§ **ABOUT THIS EXERCISE**: Where the string "yaml" appears in a line of the material below, copy that line.

+ + +

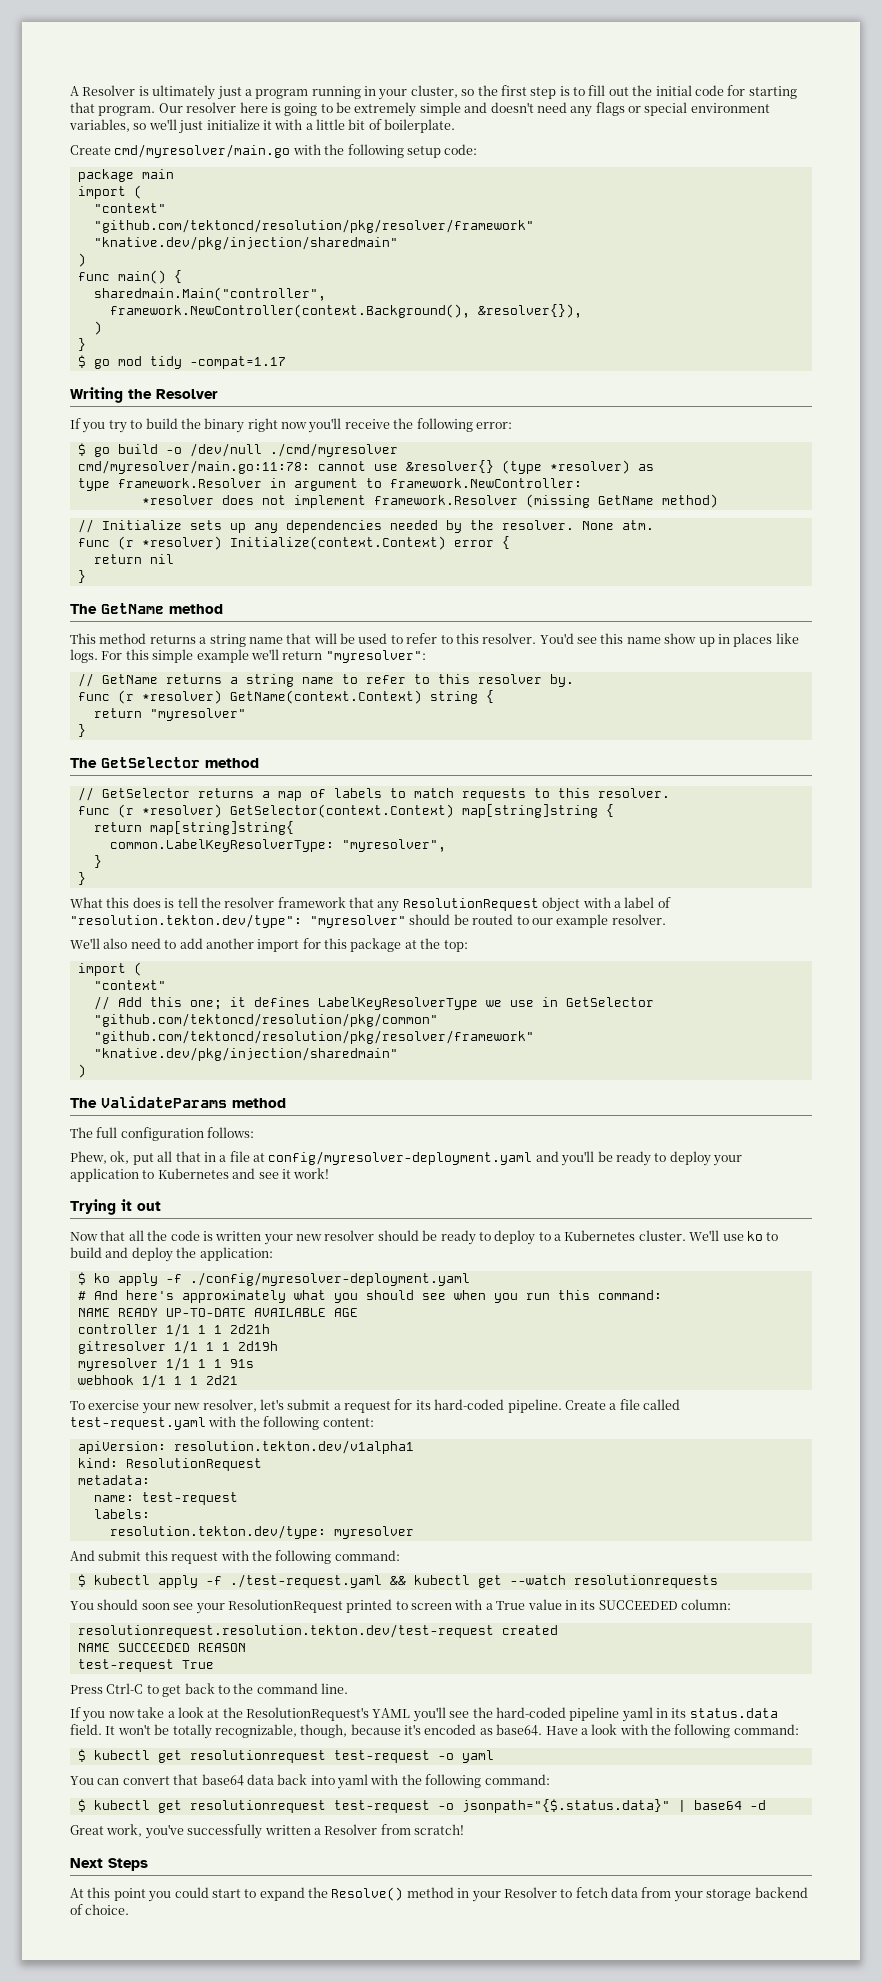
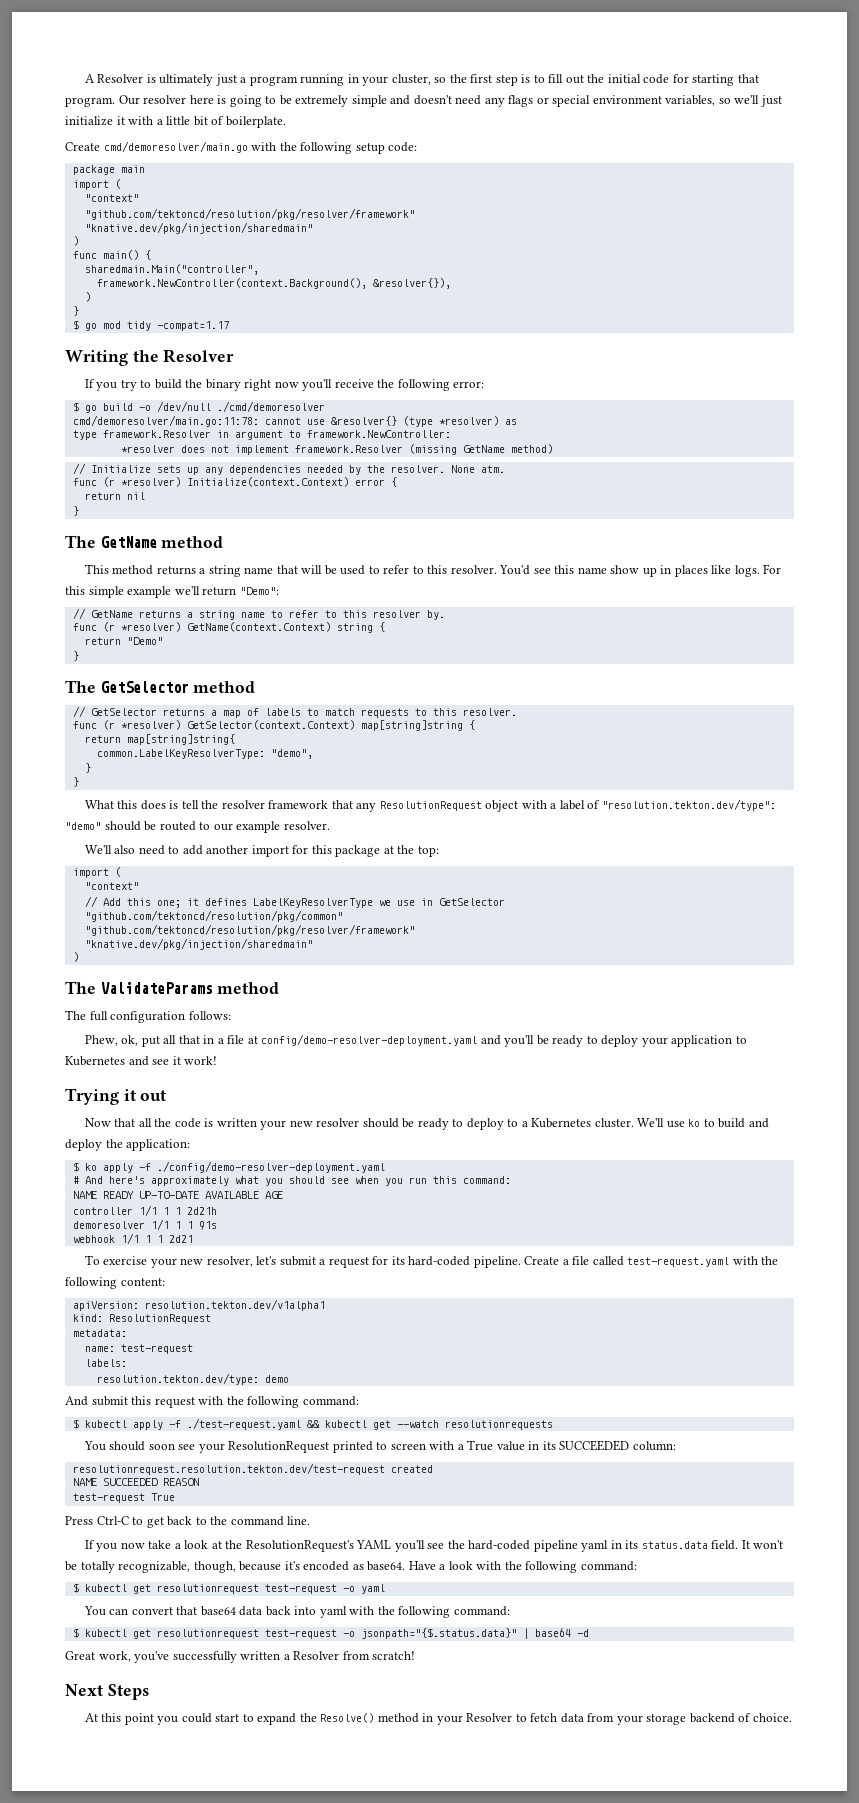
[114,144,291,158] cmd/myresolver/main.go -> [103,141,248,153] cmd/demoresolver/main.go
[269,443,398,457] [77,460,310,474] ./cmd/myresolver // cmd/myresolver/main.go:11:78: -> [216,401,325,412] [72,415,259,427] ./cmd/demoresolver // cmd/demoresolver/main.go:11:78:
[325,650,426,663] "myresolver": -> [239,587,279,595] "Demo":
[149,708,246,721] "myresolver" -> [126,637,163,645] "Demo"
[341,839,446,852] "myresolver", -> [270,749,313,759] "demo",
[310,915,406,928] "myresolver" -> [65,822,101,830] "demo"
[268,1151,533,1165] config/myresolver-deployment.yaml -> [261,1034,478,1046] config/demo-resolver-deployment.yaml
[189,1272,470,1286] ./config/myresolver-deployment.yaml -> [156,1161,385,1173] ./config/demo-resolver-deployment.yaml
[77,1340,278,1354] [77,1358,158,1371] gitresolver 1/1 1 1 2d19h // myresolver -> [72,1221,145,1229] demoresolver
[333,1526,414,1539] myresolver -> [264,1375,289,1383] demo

+ + +

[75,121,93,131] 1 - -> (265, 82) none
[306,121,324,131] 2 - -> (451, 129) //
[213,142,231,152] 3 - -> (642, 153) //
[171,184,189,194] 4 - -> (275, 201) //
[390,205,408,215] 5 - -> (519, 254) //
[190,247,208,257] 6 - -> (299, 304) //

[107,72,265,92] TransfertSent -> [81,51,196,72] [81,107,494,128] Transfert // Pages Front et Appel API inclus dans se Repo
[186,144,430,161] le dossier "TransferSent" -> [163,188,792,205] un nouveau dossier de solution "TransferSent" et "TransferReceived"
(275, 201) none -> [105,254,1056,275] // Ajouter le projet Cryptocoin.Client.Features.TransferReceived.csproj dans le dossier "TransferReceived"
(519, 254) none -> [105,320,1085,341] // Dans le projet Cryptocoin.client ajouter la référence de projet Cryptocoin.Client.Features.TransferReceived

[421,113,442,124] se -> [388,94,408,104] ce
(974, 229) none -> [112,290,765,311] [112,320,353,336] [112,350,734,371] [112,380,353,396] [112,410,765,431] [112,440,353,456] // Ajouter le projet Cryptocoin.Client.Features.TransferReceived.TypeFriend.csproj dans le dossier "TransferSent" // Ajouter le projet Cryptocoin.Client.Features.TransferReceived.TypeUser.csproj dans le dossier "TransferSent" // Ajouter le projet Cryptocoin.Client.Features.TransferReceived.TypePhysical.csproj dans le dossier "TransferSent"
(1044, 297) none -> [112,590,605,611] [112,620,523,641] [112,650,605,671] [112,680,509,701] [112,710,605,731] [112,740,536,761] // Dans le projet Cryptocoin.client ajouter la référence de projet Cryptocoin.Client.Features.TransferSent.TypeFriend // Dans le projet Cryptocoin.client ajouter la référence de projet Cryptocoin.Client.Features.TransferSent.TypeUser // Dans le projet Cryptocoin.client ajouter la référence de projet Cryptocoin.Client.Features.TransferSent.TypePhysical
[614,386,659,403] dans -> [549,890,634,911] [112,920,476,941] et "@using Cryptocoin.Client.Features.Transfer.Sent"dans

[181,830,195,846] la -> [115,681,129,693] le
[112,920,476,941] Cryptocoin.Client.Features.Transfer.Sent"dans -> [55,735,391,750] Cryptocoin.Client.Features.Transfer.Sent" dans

+ + +

§ **RESPONSE TO THIS EXERCISE**:
[268,1151,533,1165] config/myresolver-deployment.yaml -> [261,1034,478,1046] config/demo-resolver-deployment.yaml
[189,1272,470,1286] ./config/myresolver-deployment.yaml -> [156,1161,385,1173] ./config/demo-resolver-deployment.yaml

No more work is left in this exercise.